Oui, il y a une attente, surtout du côté des parents, qui nous demandent comment sont déclinées les décisions ministérielles. Il faut les rassurer. Toute l'académie obéit aux mêmes injonctions ministérielles de mise en sécurité que l'ensemble du territoire. Au collège Laetitia, c'était la première fois que je visitais des salles de confinements. C'est une grande première, nos chefs d'établissements ont bien entendu les consignes ministérielles et la circulaire de rentrée de l'Académie de Corse la semaine dernière, où on leur demande de décliner toutes les consignes de sécurité données.
Ce qui est aussi tout à fait nouveau : des réunions mixtes avec l'éducation nationale, la Préfecture, la police nationale, municipale, et la gendarmerie ont lieu désormais régulièrement. On a préparé les conditions de sécurité, et d'échanges d'informations entre les référents sécurité des établissements, mais aussi avec les équipes mobiles de sécurité de l'Education nationale, et leurs homologues de la police ou de la gendarmerie. C'est tout à fait nouveau, mais en Corse comme ailleurs.
Il y a eu des faits marquants dans l'actualité corse l'an dernier, et une altercation hier pour la rentrée à Bonifacio, qu'en est-il ?
Oui, il n'est pas question de passer ces comportements sous silence, mais il faut les relativiser quand même. Deux parents se sont opposés hier à Bonifacio à l'entrée dans l'établissement de deux mamans voilées. Quand je vois sur des médias nationaux depuis hier que la Corse c'est ça je le redis avec force : non, il y a en Corse une rentrée avec 50.000 élèves qui concerne donc 100.000 parents.

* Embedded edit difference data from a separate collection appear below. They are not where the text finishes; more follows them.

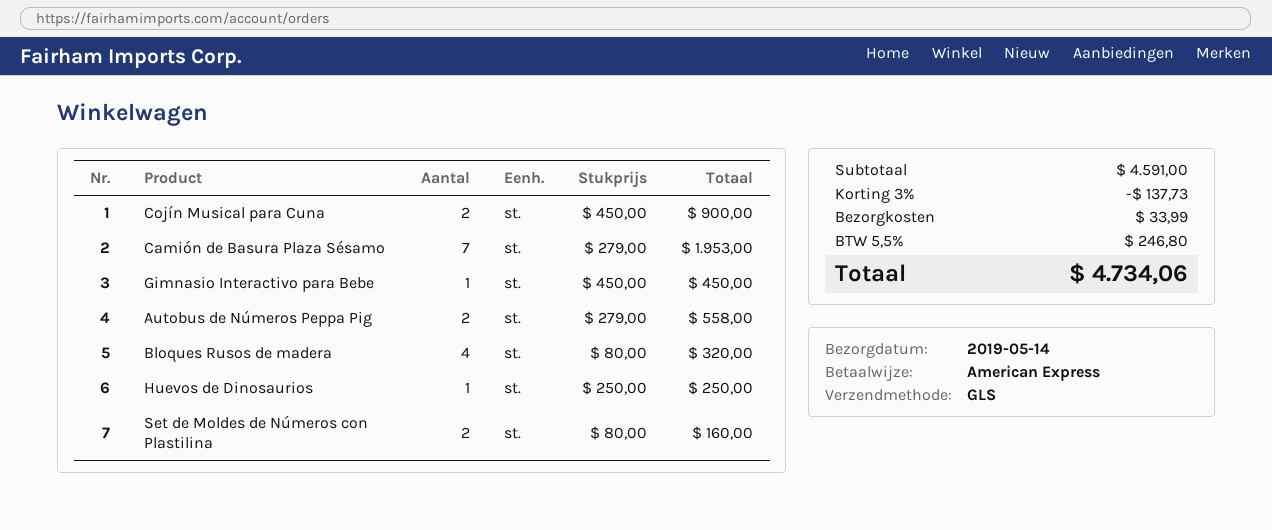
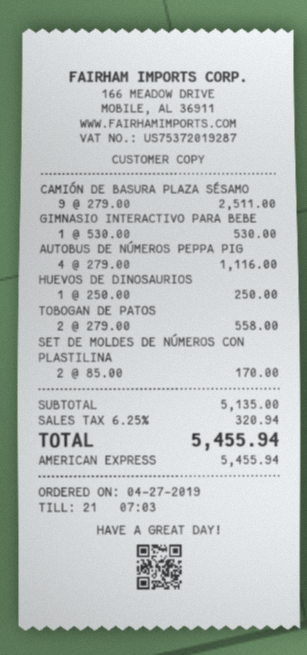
Cojín Musical para Cuna: 2 x 450.00 = 900.00 -> none
Camión de Basura Plaza Sésamo: 7 x 279.00 = 1953.00 -> 9 x 279.00 = 2511.00
Gimnasio Interactivo para Bebe: 1 x 450.00 = 450.00 -> 1 x 530.00 = 530.00
Autobus de Números Peppa Pig: 2 x 279.00 = 558.00 -> 4 x 279.00 = 1116.00
Bloques Rusos de madera: 4 x 80.00 = 320.00 -> none
Set de Moldes de Números con Plastilina: 2 x 80.00 = 160.00 -> 2 x 85.00 = 170.00
TOBOGAN DE PATOS: none -> 2 x 279.00 = 558.00
subtotal: 4591.00 -> 5135.00
discount: 3% = 137.73 -> none
shipping: 33.99 -> none
tax: 5.5% = 246.80 -> 6.25% = 320.94
total: 4734.06 -> 5455.94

La rentrée s'est très bien passée, Bonifacio ce n'est pas ça et la Corse non plus.
Maintenant, le second aspect c'est qu'il y a une interrogation, un trouble, des incidents précédemment, qui touchent à l'Education, ou à Sisco plus récemment, que l'on ne peut pas passer sous silence. Nous sommes interrogés sur le Vivre-ensemble, la charte de laïcité, le livret de laïcité, issu d'une circulaire datant déjà de 2004, et il nous faut préciser les choses : je rappelle que dans les établissements scolaires, en Corse comme ailleurs, les signes ostentatoires religieux des élèves sont interdits. C'est extrêmement clair. En revanche pour les parents d'élèves, le recteur n'a pas la main. C'est un travail de concertation avec le maire.
Hier après-midi une grande réunion a eu lieu à Bonifacio entre la Mairie, le directeur de l'école, l'inspecteur de l'Education nationale et la police municipale. Il a fallu expliquer aux parents d'élèves que les textes de lois nationaux prévoient que le voile et le foulard sont autorisés dans l'espace public à condition que le visage ne soit pas dissimulé. Cela concerne le pouvoir de police du maire et du Préfet, et non l'Académie de Corse."